The data
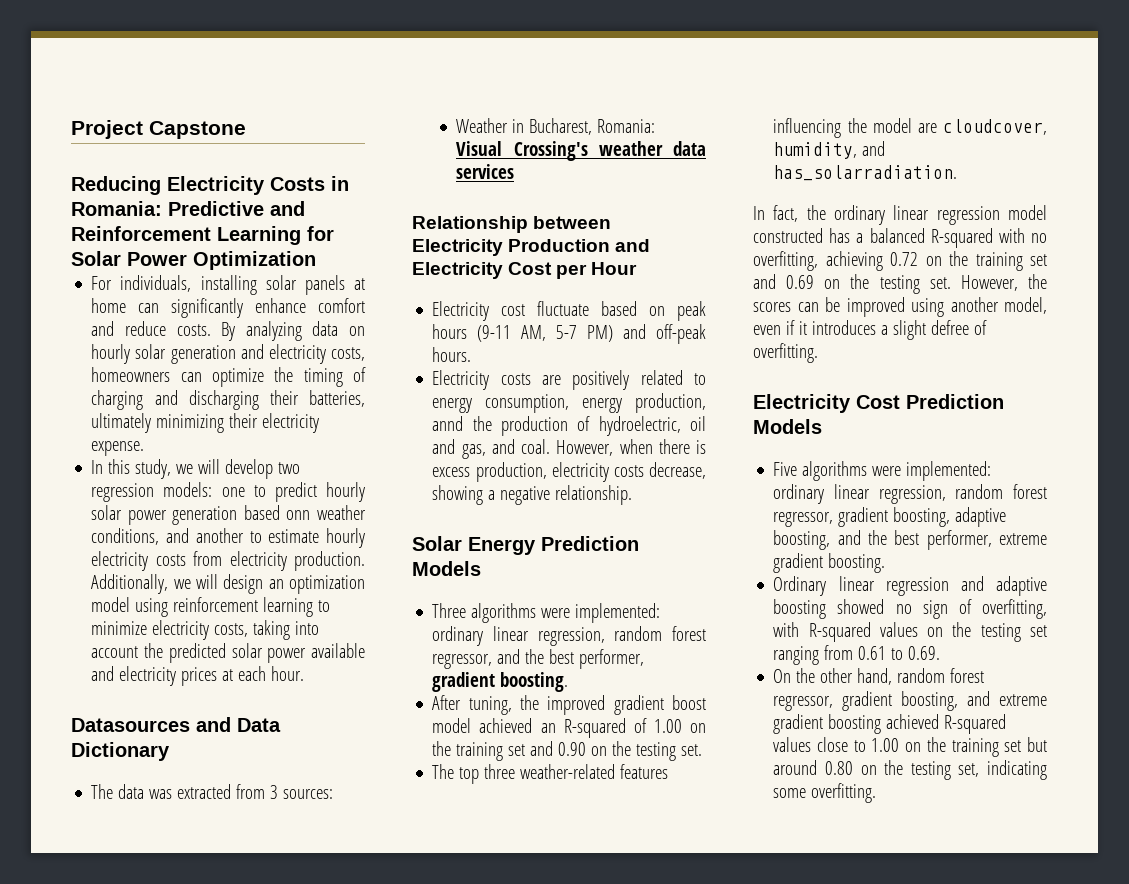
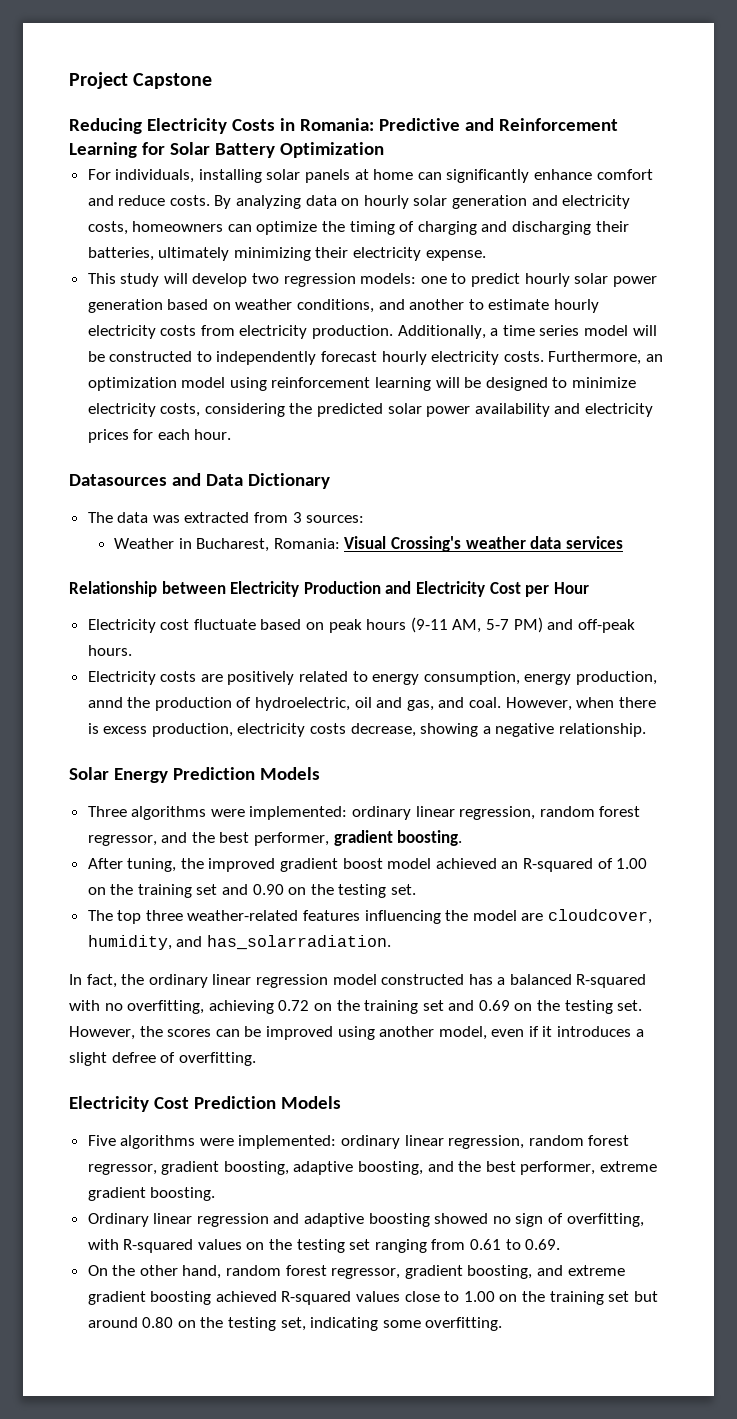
- Reducing Electricity Costs in Romania: Predictive and Reinforcement Learning for Solar Power Optimization
+ Reducing Electricity Costs in Romania: Predictive and Reinforcement Learning for Solar Battery Optimization
- In this study, we will develop two regression models: one to predict hourly solar power generation based onn weather conditions, and another to estimate hourly electricity costs from electricity production.
+ This study will develop two regression models: one to predict hourly solar power generation based on weather conditions, and another to estimate hourly electricity costs from electricity production.
- Additionally, we will design an optimization model using reinforcement learning to minimize electricity costs, taking into account the predicted solar power available and electricity prices at each hour.
+ Additionally, a time series model will be constructed to independently forecast hourly electricity costs. Furthermore, an optimization model using reinforcement learning will be designed to minimize electricity costs, considering the predicted solar power availability and electricity prices for each hour.

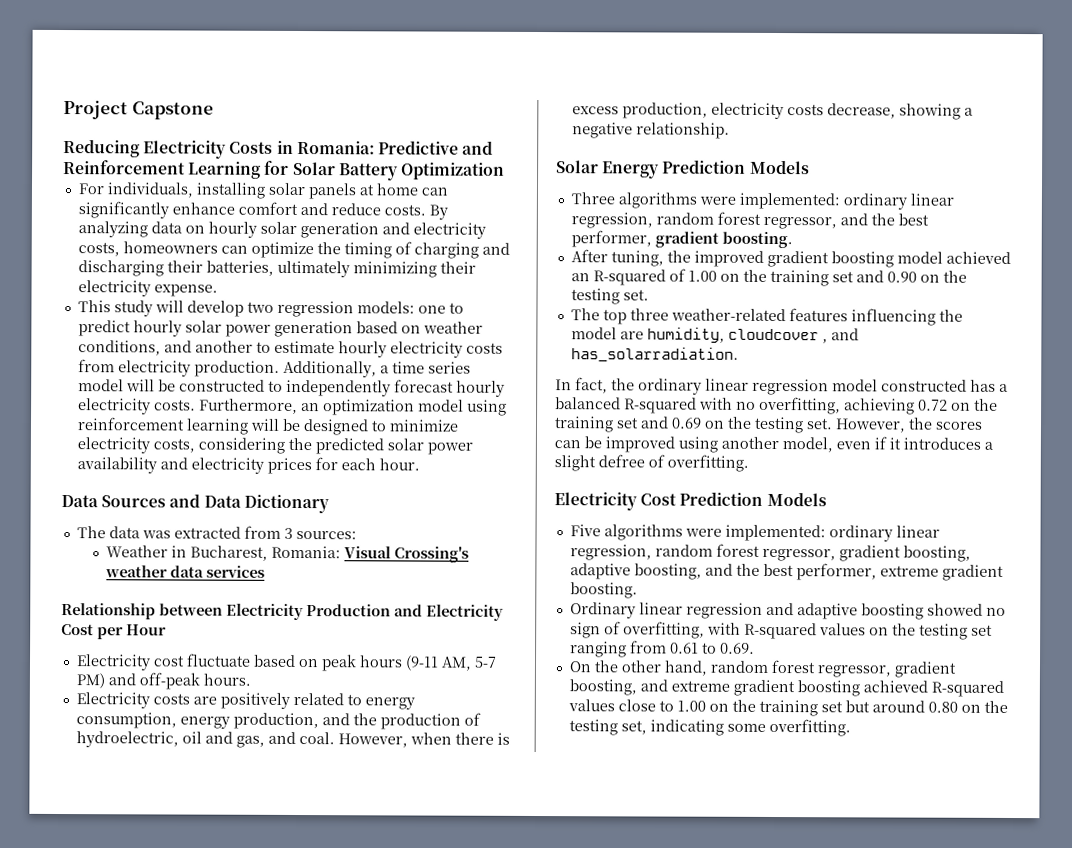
- Datasources and Data Dictionary
+ Data Sources and Data Dictionary
- Electricity costs are positively related to energy consumption, energy production, annd the production of hydroelectric, oil and gas, and coal.
+ Electricity costs are positively related to energy consumption, energy production, and the production of hydroelectric, oil and gas, and coal.
- After tuning, the improved gradient boost model achieved an R-squared of 1.00 on the training set and 0.90 on the testing set.
+ After tuning, the improved gradient boosting model achieved an R-squared of 1.00 on the training set and 0.90 on the testing set.
- The top three weather-related features influencing the model are cloudcover, humidity, and has_solarradiation.
+ The top three weather-related features influencing the model are humidity, cloudcover , and has_solarradiation.

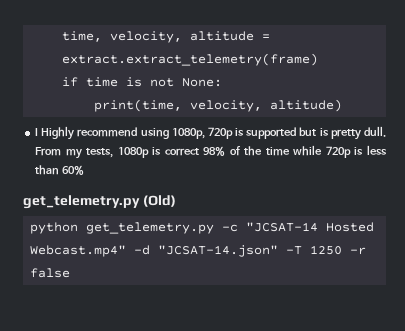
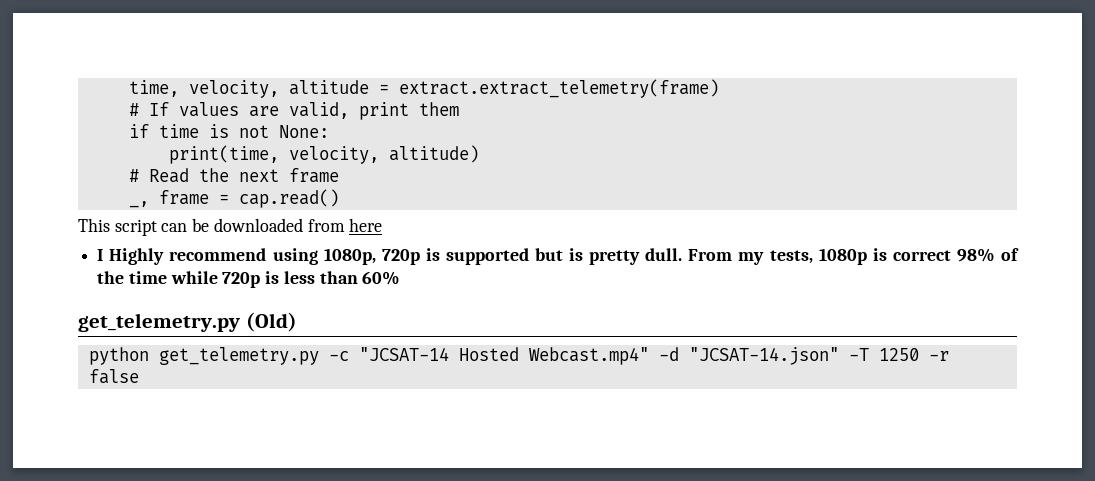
+ # If values are valid, print them
+ # Read the next frame
+ _, frame = cap.read()
+ This script can be downloaded from here

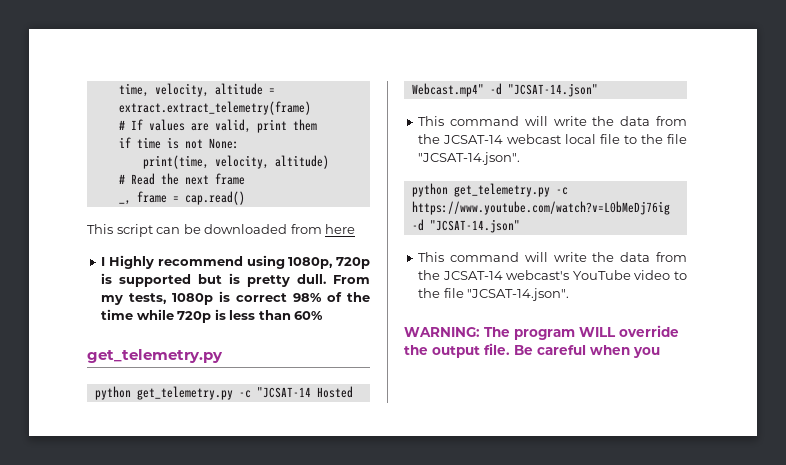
  From my tests, 1080p is correct 98% of the time while 720p is less than 60%
- get_telemetry.py (Old)
+ get_telemetry.py
- python get_telemetry.py -c "JCSAT-14 Hosted Webcast.mp4" -d "JCSAT-14.json" -T 1250 -r false
+ python get_telemetry.py -c "JCSAT-14 Hosted Webcast.mp4" -d "JCSAT-14.json"
+ This command will write the data from the JCSAT-14 webcast local file to the file "JCSAT-14.json".
+ python get_telemetry.py -c https://www.youtube.com/watch?v=L0bMeDj76ig -d "JCSAT-14.json"
+ This command will write the data from the JCSAT-14 webcast's YouTube video to the file "JCSAT-14.json".
+ WARNING: The program WILL override the output file. Be careful when you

Your goal
Leaving every picture aside, repeat the listing exactly.

Exercise output
- Reducing Electricity Costs in Romania: Predictive and Reinforcement Learning for Solar Power Optimization
+ Reducing Electricity Costs in Romania: Predictive and Reinforcement Learning for Solar Battery Optimization
- In this study, we will develop two regression models: one to predict hourly solar power generation based onn weather conditions, and another to estimate hourly electricity costs from electricity production.
+ This study will develop two regression models: one to predict hourly solar power generation based on weather conditions, and another to estimate hourly electricity costs from electricity production.
- Additionally, we will design an optimization model using reinforcement learning to minimize electricity costs, taking into account the predicted solar power available and electricity prices at each hour.
+ Additionally, a time series model will be constructed to independently forecast hourly electricity costs. Furthermore, an optimization model using reinforcement learning will be designed to minimize electricity costs, considering the predicted solar power availability and electricity prices for each hour.

- Datasources and Data Dictionary
+ Data Sources and Data Dictionary
- Electricity costs are positively related to energy consumption, energy production, annd the production of hydroelectric, oil and gas, and coal.
+ Electricity costs are positively related to energy consumption, energy production, and the production of hydroelectric, oil and gas, and coal.
- After tuning, the improved gradient boost model achieved an R-squared of 1.00 on the training set and 0.90 on the testing set.
+ After tuning, the improved gradient boosting model achieved an R-squared of 1.00 on the training set and 0.90 on the testing set.
- The top three weather-related features influencing the model are cloudcover, humidity, and has_solarradiation.
+ The top three weather-related features influencing the model are humidity, cloudcover , and has_solarradiation.

+ # If values are valid, print them
+ # Read the next frame
+ _, frame = cap.read()
+ This script can be downloaded from here

  From my tests, 1080p is correct 98% of the time while 720p is less than 60%
- get_telemetry.py (Old)
+ get_telemetry.py
- python get_telemetry.py -c "JCSAT-14 Hosted Webcast.mp4" -d "JCSAT-14.json" -T 1250 -r false
+ python get_telemetry.py -c "JCSAT-14 Hosted Webcast.mp4" -d "JCSAT-14.json"
+ This command will write the data from the JCSAT-14 webcast local file to the file "JCSAT-14.json".
+ python get_telemetry.py -c https://www.youtube.com/watch?v=L0bMeDj76ig -d "JCSAT-14.json"
+ This command will write the data from the JCSAT-14 webcast's YouTube video to the file "JCSAT-14.json".
+ WARNING: The program WILL override the output file. Be careful when you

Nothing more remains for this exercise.